The world’s largest retailer began offering the feature, called “Savings Catcher,” on its website late last month in seven big markets that include Dallas, San Diego and Atlanta. The tool compares advertised prices at retailers with physical stores, and not at online rivals.
The move by Walmart could not only change the way people shop, but also how other retailers price their merchandise. After all, Americans already increasingly are searching for the lowest prices on their tablets and smartphones while in checkout aisles.
Behemoths like Target and Best Buy have started offering to match the lower prices of rivals — but only if shoppers do the research on their own. The idea behind Walmart’s online feature, on the other hand, is to do the legwork for customers.

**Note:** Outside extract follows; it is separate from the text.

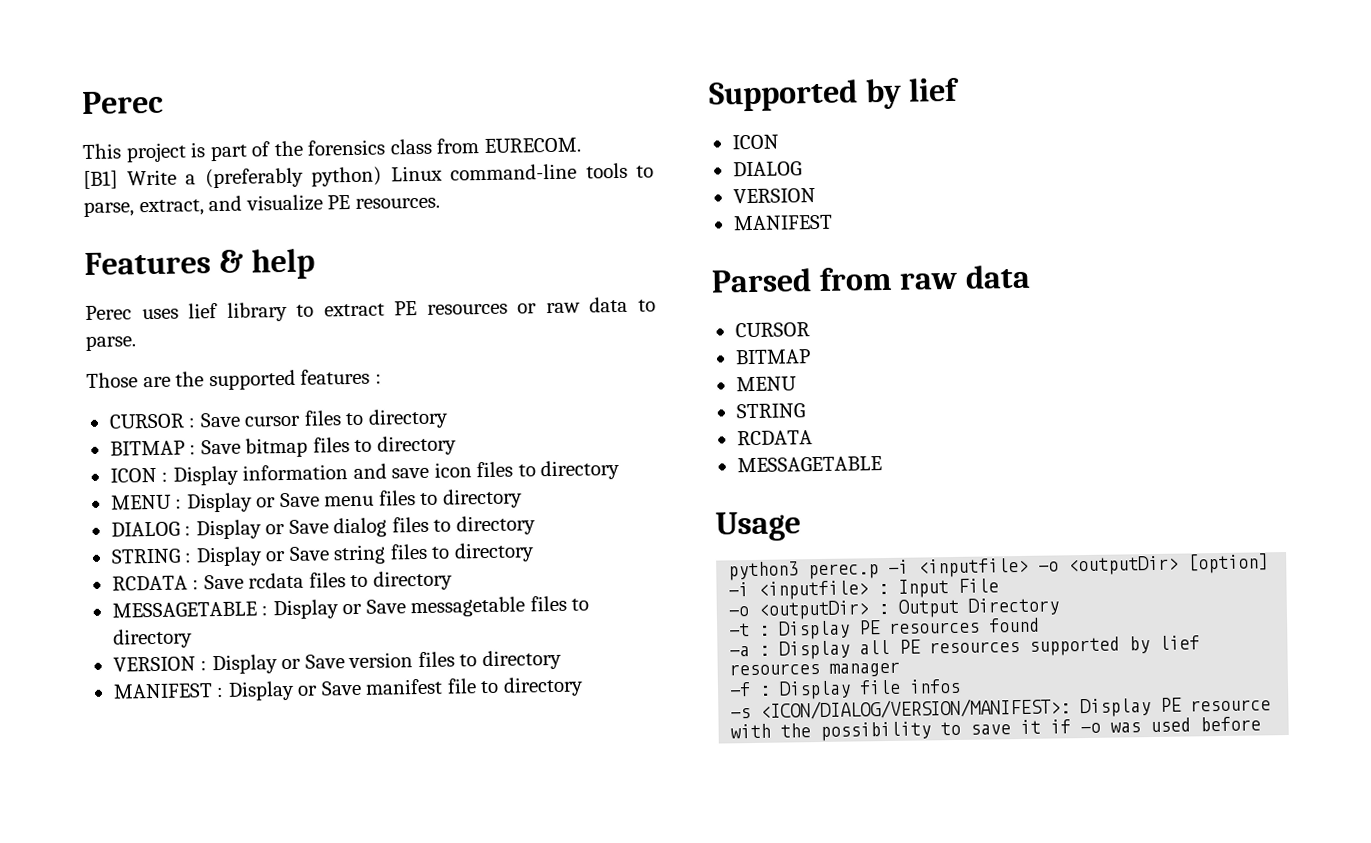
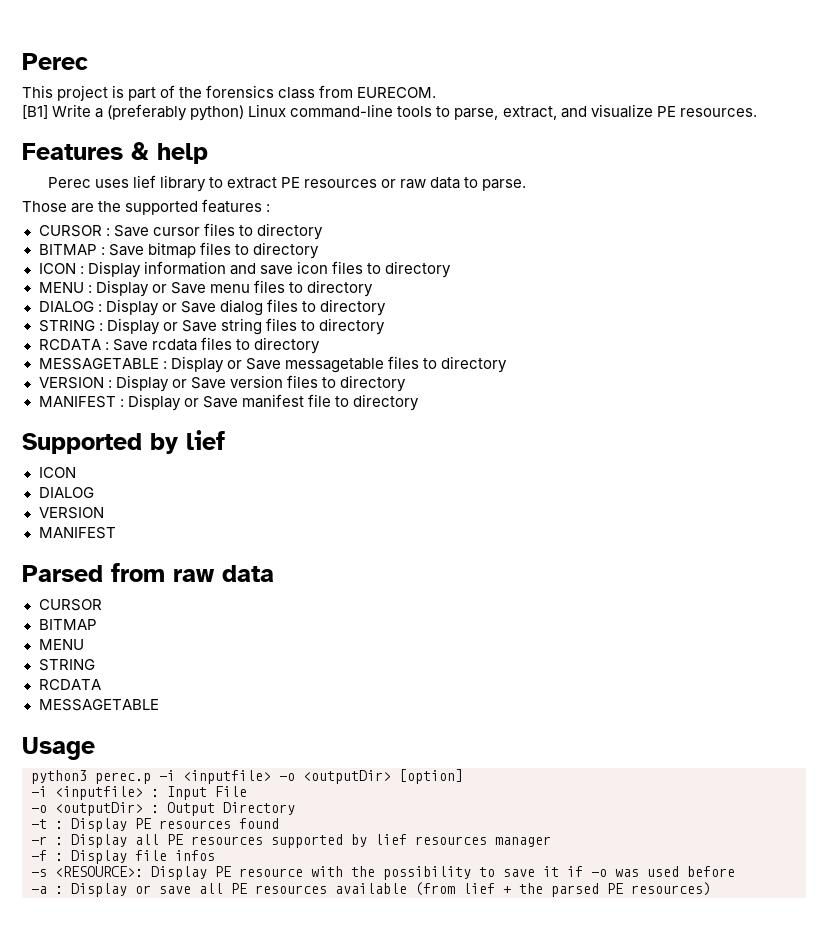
[729,646,751,657] -a -> [31,836,47,845] -r
[760,697,1072,720] <ICON/DIALOG/VERSION/MANIFEST>: -> [55,866,143,877] <RESOURCE>:
(1262, 724) none -> [31,882,711,897] // -a : Display or save all PE resources available (from lief + the parsed PE resources)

Ken Perkins, president of retail research firm Retail Metrics LLC, said the move will “put pressure on everyone else to follow suit.” But he and other industry watchers voiced concerns that the tool doesn’t compare prices of online retailers.
After sending queries to some of Walmart’s competitors, it wasn’t clear on Friday afternoon whether they planned to follow the move.
Meanwhile, Walmart said it wants to see how competitors and customers respond to the program, but it doesn’t have any plans to add online stores to the test.
Duncan Mac Naughton, chief merchandising and marketing officer for Walmart Store Inc.’s U.S. discount division told The Associated Press that shoppers are looking for “technological answers to saving them money and time.”
Walmart built its business on offering lowest prices on staples such as milk, bread and laundry detergent. But Walmart’s “every day low price” model is under attack from dollar stores and grocery stores like Kroger in addition to the Amazons of the world. On top of that, the retailer’s primarily lower-income customers continue to cut back on spending during the economic recovery.
As a result, Walmart’s U.S. discount division recorded its fourth consecutive quarter of declines in revenue at stores opened at least a year, a critical yardstick for measuring a retailer’s health. The discounter also has seen a decline in the number of shoppers going to its stores.
Walmart has had a price matching strategy for several years. In 2011, it simplified the policy by making sure workers have the advertised prices of competitors on hand at the register, eliminating the need for shoppers to bring in an ad from a rival store. But unlike rivals like Target and Best Buy, Walmart’s policy does not include matching prices with online rivals.
Walmart said the idea for Savings Catcher was born last year during a focus group. The idea instantly resonated with the group, the retailer said, and by last summer, Walmart was testing it in four markets. Last month, the company began rolling it out to the seven markets that also include Charlotte, N.C., Huntsville, Ala., Minneapolis, and Lexington, Ky.
Here’s how the tool works: A customer has to set up an account on www.walmart.com, log onto the Savings Catcher page and type in the number on their receipt.
Savings Catcher compares prices of every item on the receipt to a database of advertised prices of competitors that’s provided by an undisclosed third party. The tool doesn’t apply to general merchandise like clothing or electronic gadgets.